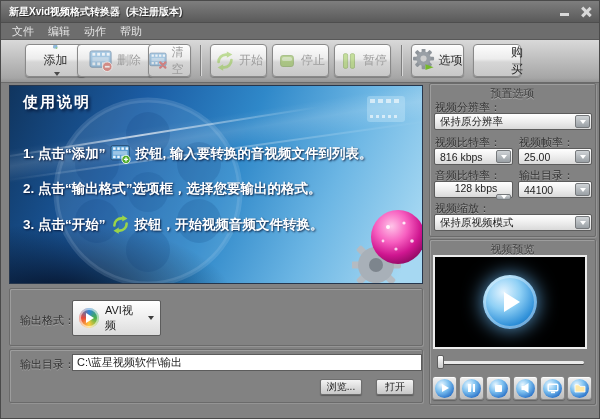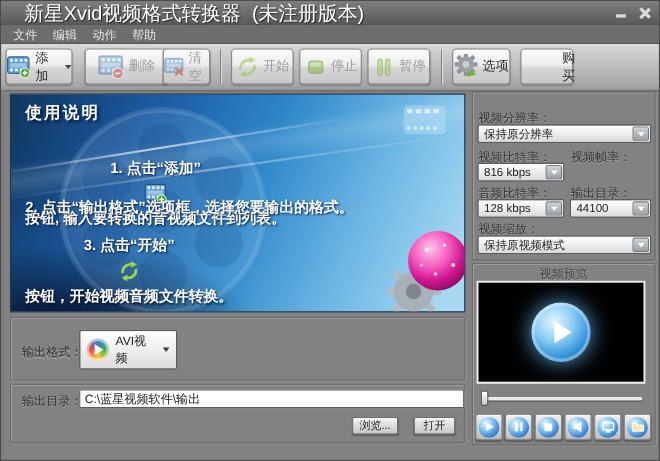"新星Xvid视频格式转换器 (未注册版本)" .titlebar .title { font-size: 18px -> 10px; font-weight: normal -> bold; margin-left: 13px -> none }
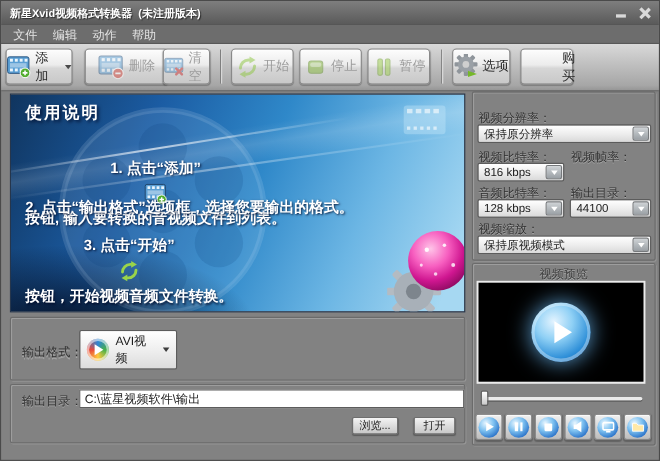"添加" div.tbtn { flex-direction: none -> column; left: 4px -> 24px }
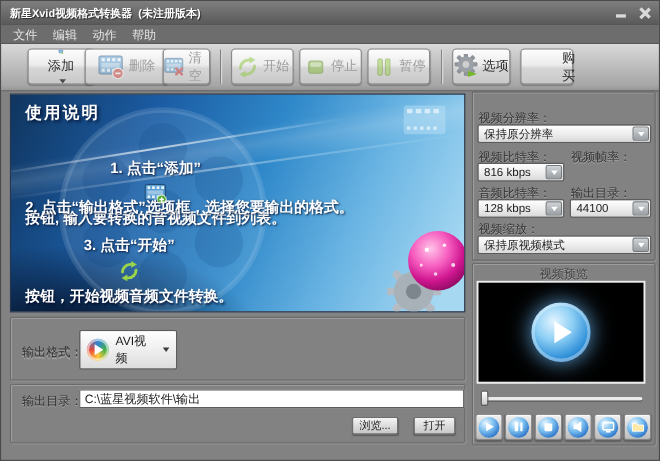"预置选项" div.group-title { html: none -> <div>预置选项</div> }
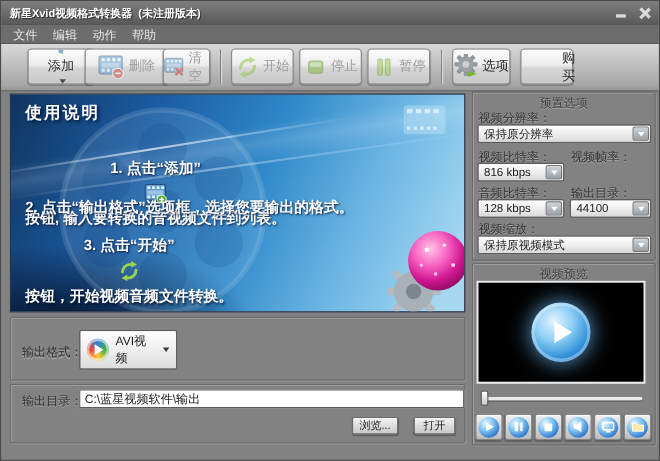"1. 点击“添加”" .step { flex-direction: column -> none }
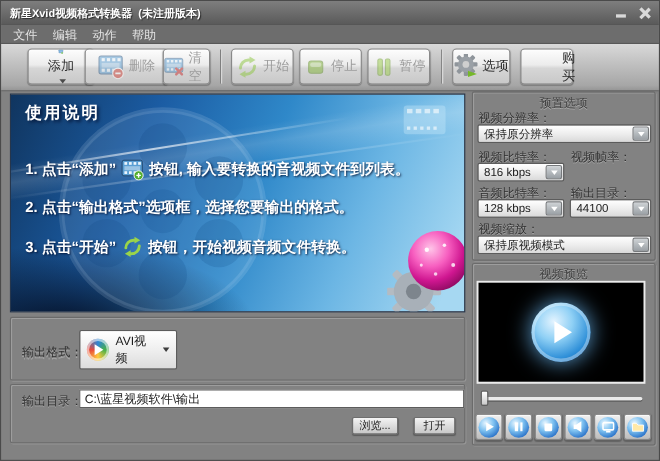"25.00" div.combo { html: none -> <div> <span>25.00</span> <span> <span></span> </span> </div> }
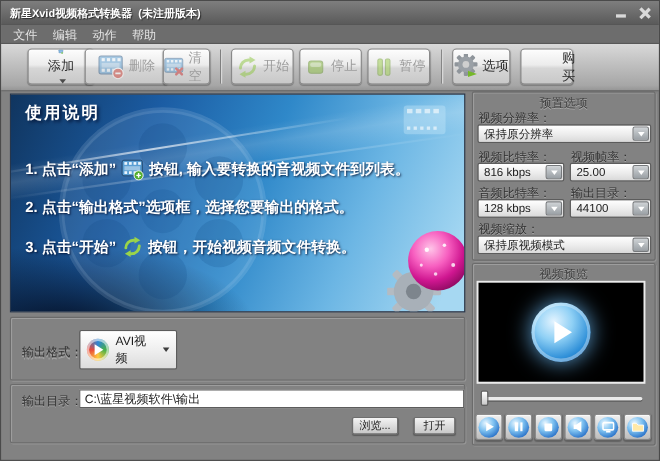"128 kbps" div.combo { flex-direction: none -> column }
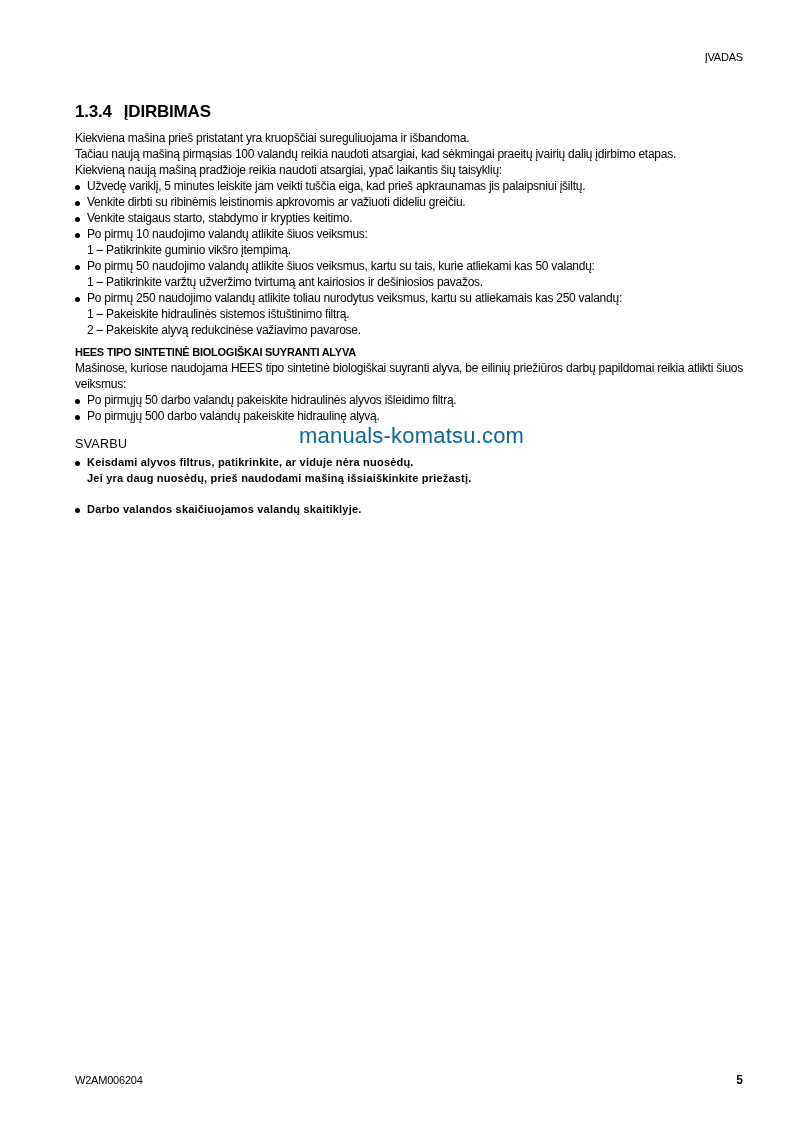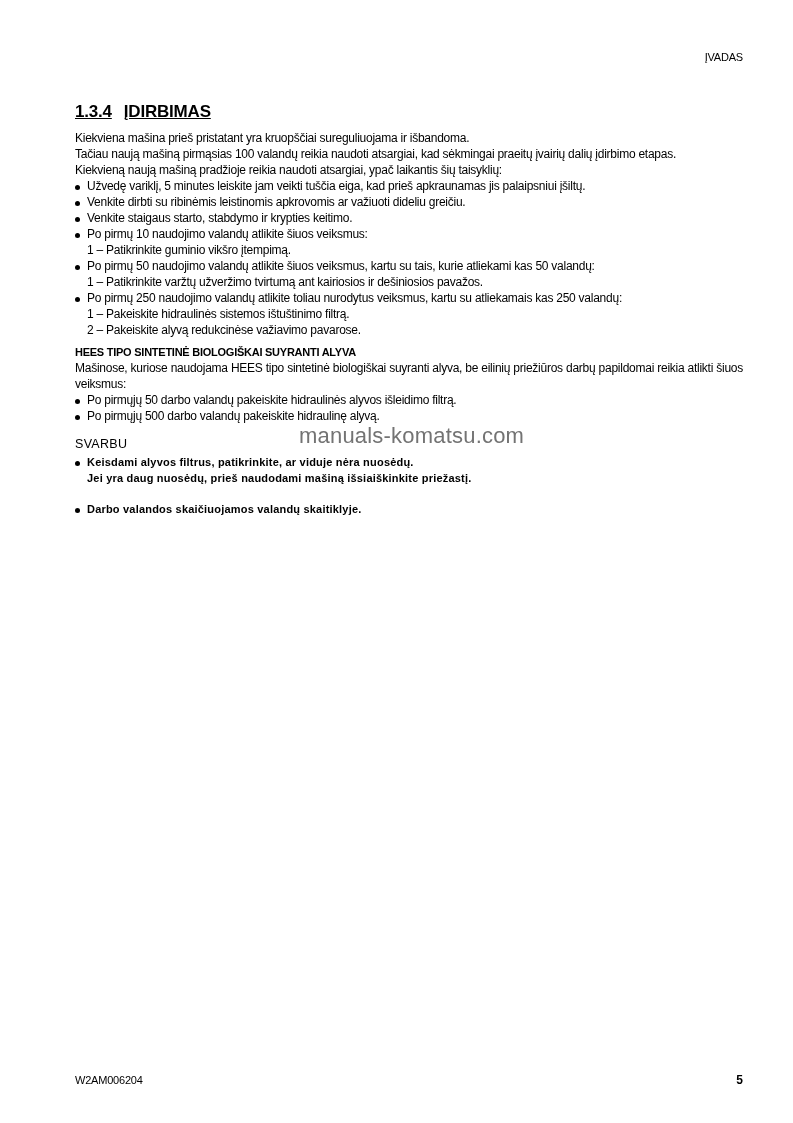"1.3.4 ĮDIRBIMAS" .title { text-decoration: underline -> none }
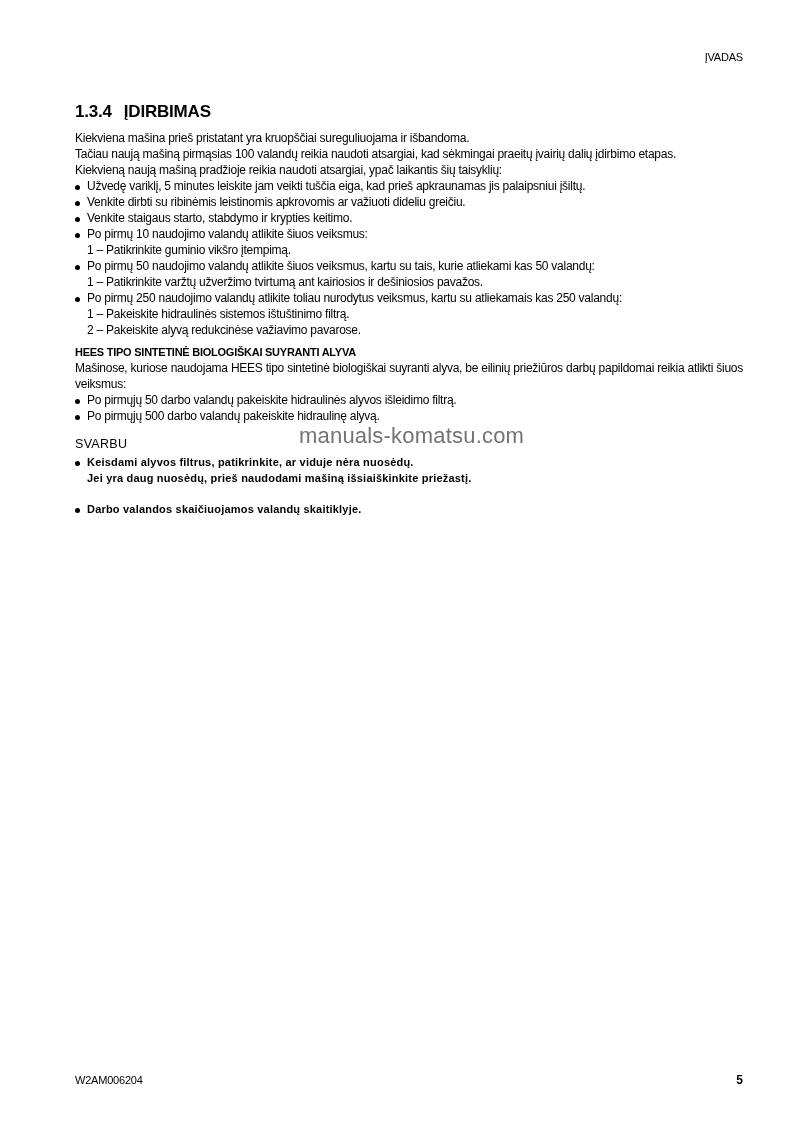"manuals-komatsu.com" .watermark { color: #737373 -> #0369a1 }
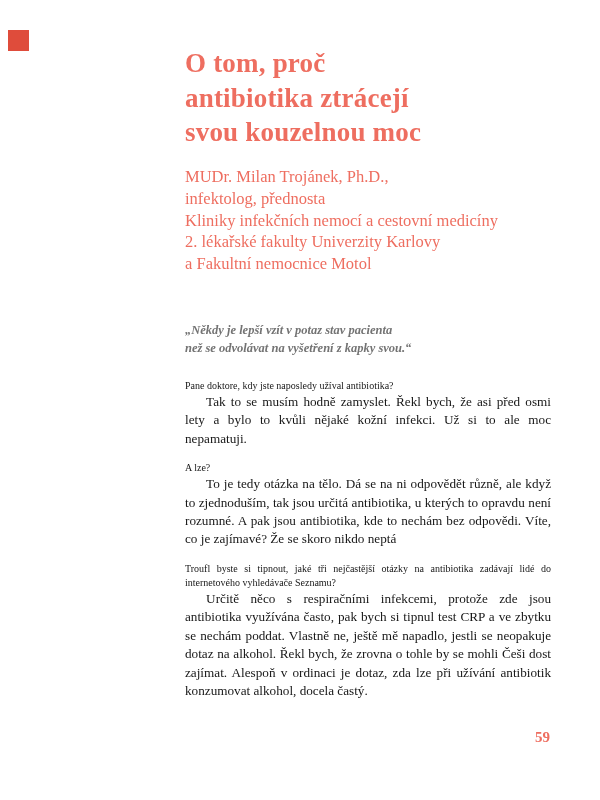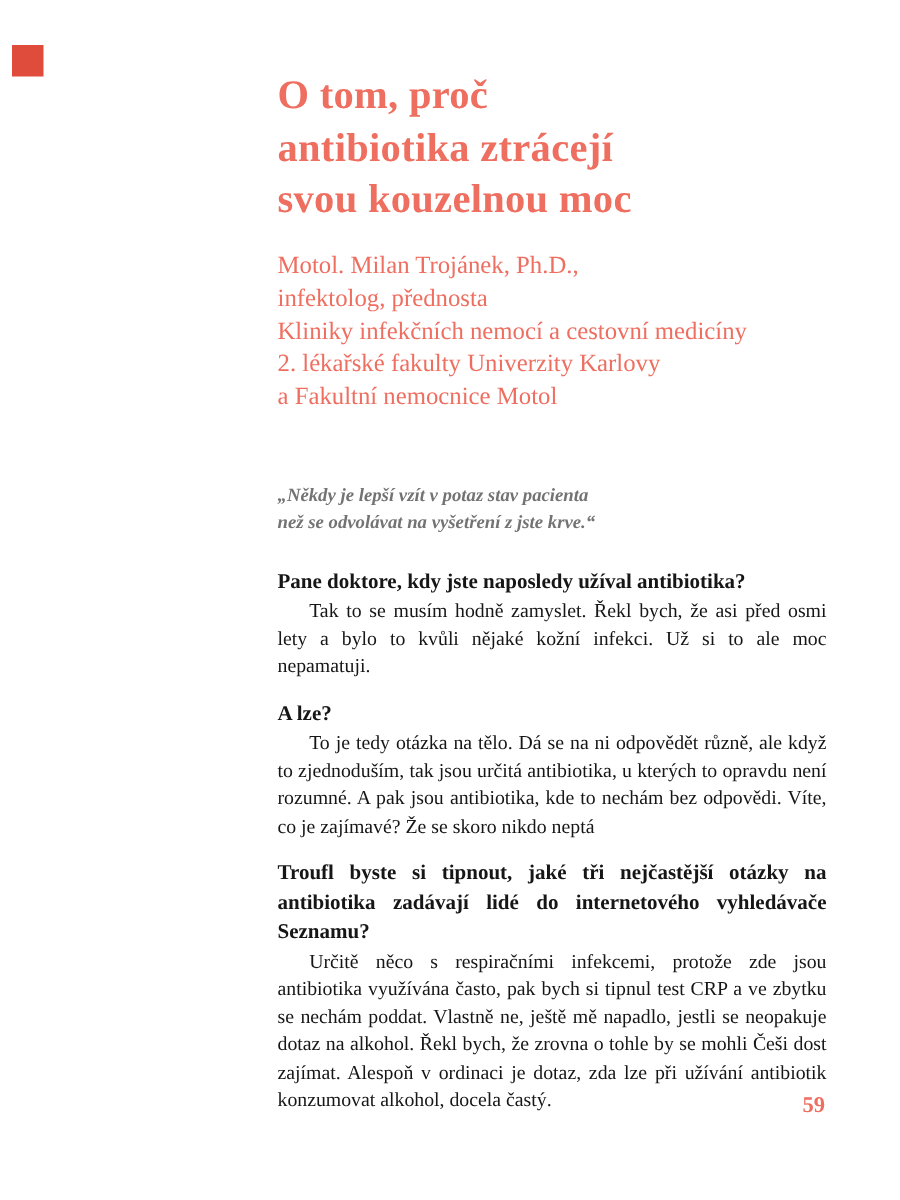"Motol. Milan Trojánek, Ph.D.," div { text: Motol -> MUDr }
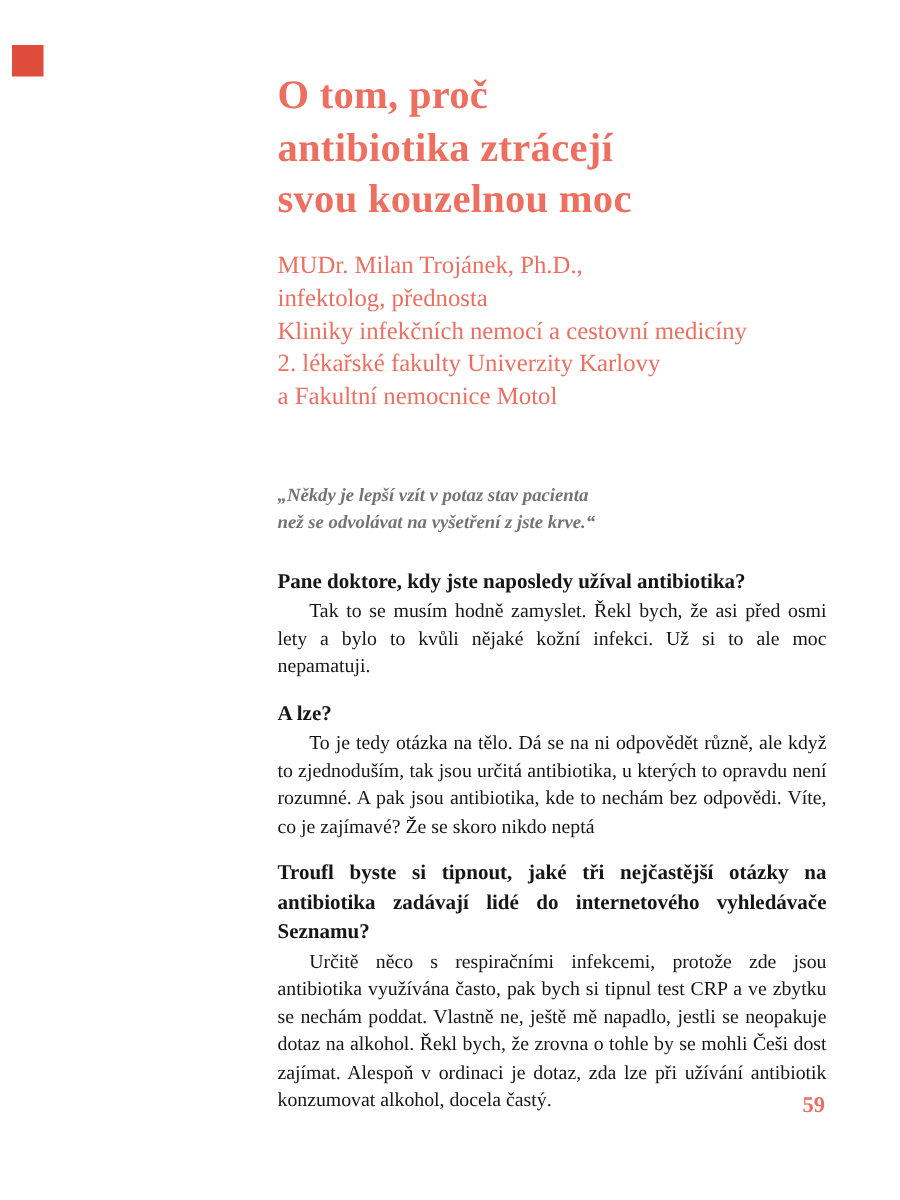"než se odvolávat na vyšetření" div { text: jste krve -> kapky svou }
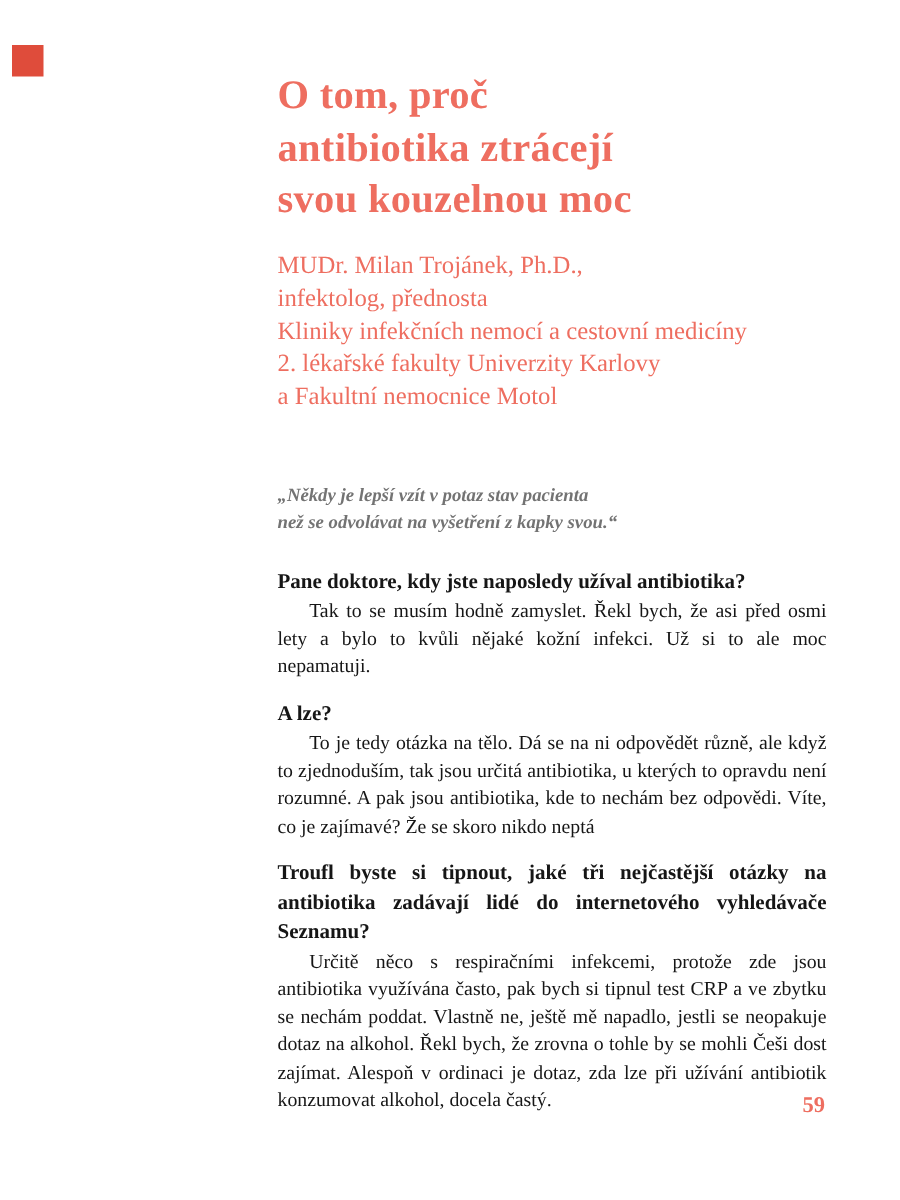"Pane doktore, kdy jste naposledy" .question { font-size: 14px -> 10px; font-weight: 700 -> 400 }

* * *

Exactly as they appear above, write out all the entries, without pictures.

> WRITTEN RESPONSE:
"新星Xvid视频格式转换器 (未注册版本)" .titlebar .title { font-size: 18px -> 10px; font-weight: normal -> bold; margin-left: 13px -> none }
"添加" div.tbtn { flex-direction: none -> column; left: 4px -> 24px }
"预置选项" div.group-title { html: none -> <div>预置选项</div> }
"1. 点击“添加”" .step { flex-direction: column -> none }
"25.00" div.combo { html: none -> <div> <span>25.00</span> <span> <span></span> </span> </div> }
"128 kbps" div.combo { flex-direction: none -> column }
"1.3.4 ĮDIRBIMAS" .title { text-decoration: underline -> none }
"manuals-komatsu.com" .watermark { color: #737373 -> #0369a1 }
"Motol. Milan Trojánek, Ph.D.," div { text: Motol -> MUDr }
"než se odvolávat na vyšetření" div { text: jste krve -> kapky svou }
"Pane doktore, kdy jste naposledy" .question { font-size: 14px -> 10px; font-weight: 700 -> 400 }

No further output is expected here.